Your goal
Whatever pictures the entries hold, omit them, and output exactly the lines from the one containing "tool for the" through the final line.
Data provided below:
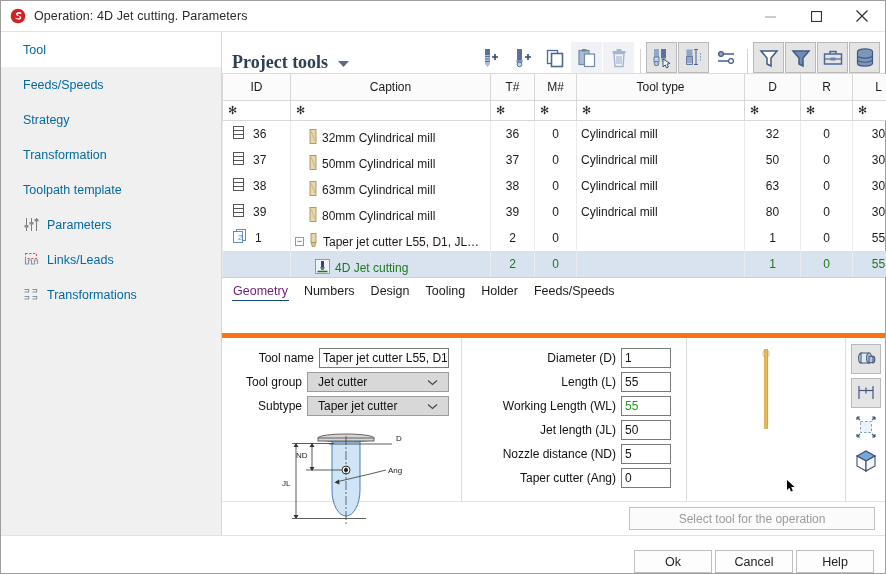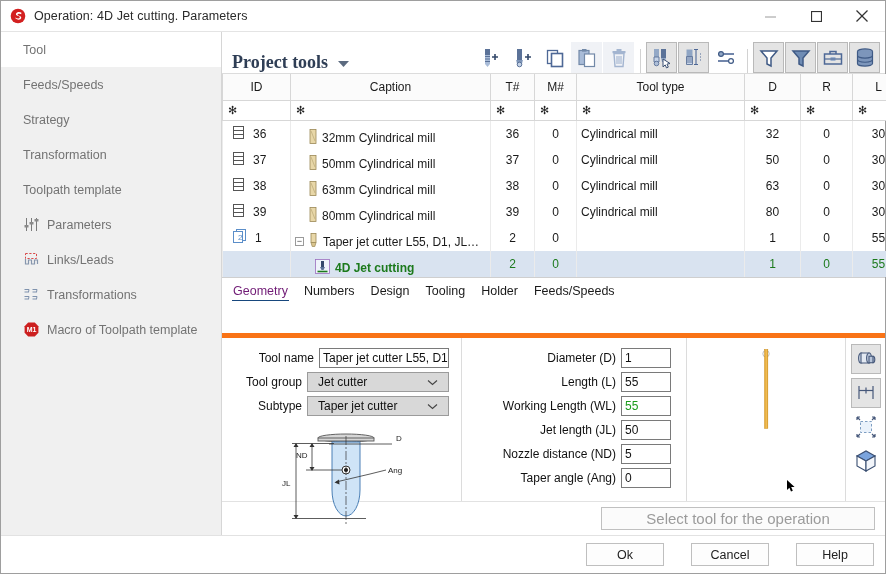"Tool" .side-item { color: #737373 -> #0369a1 }
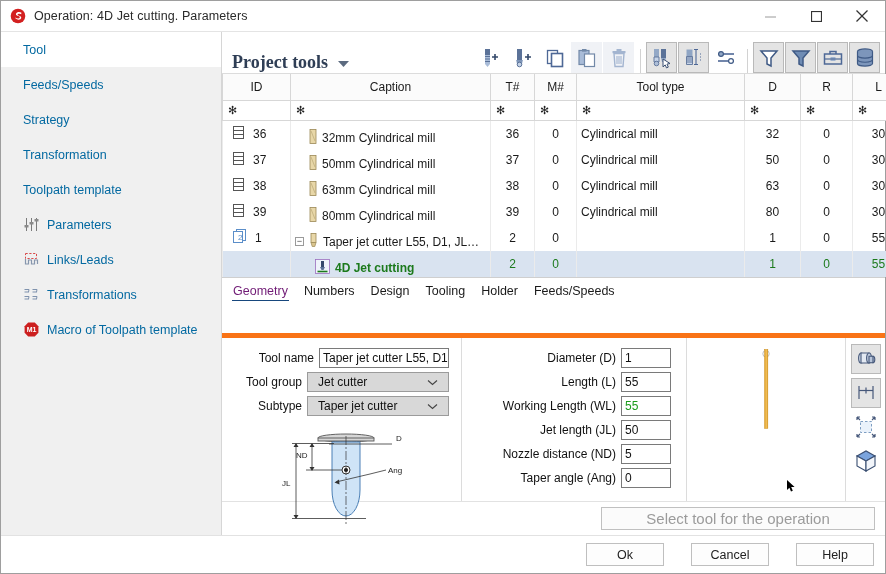"4D Jet cutting" span.capcell { font-weight: bold -> none }
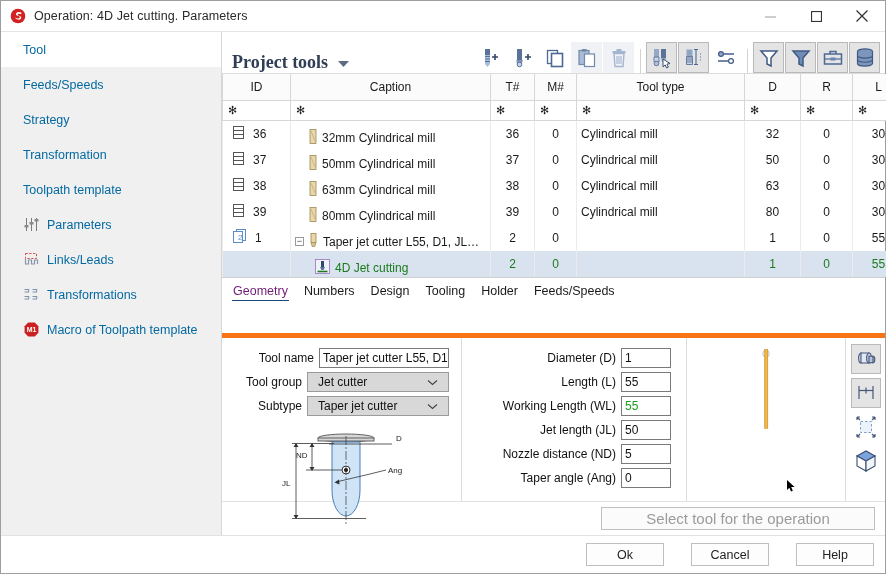"Macro of Toolpath template" div.side-item { html: <div> <span> <svg> <polygon></polygon> <text>M1</text> </svg> </span> <span>Macro of Toolpath template</span> </div> -> none }
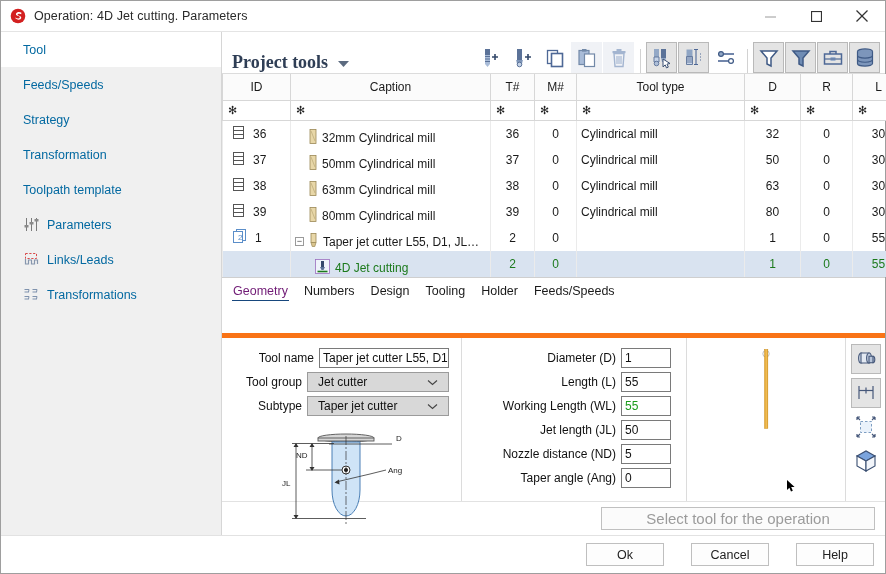"Taper angle (Ang)" span.plabel { text: angle -> cutter }
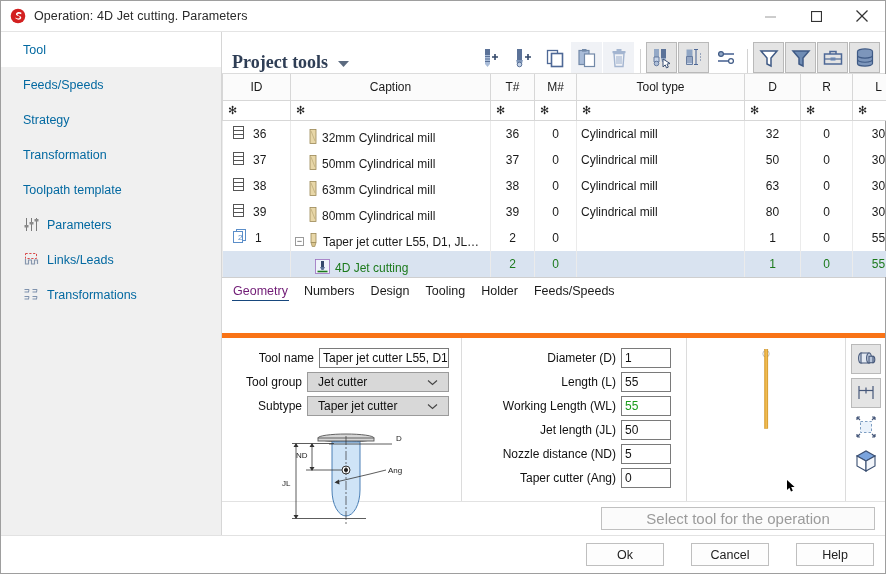"Select tool for the operation" .wide-btn { font-size: 15px -> 12px; width: 274px -> 246px }
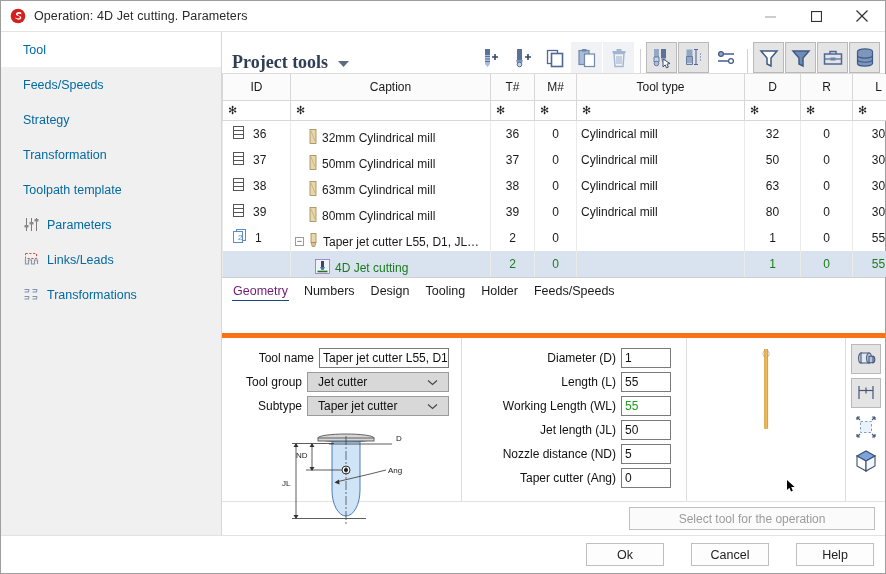"Ok" .footer-bar { align-items: center -> flex-end; gap: 27px -> 3px }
End of Data provided.
Answer section
"Select tool for the operation" .wide-btn { font-size: 15px -> 12px; width: 274px -> 246px }
"Ok" .footer-bar { align-items: center -> flex-end; gap: 27px -> 3px }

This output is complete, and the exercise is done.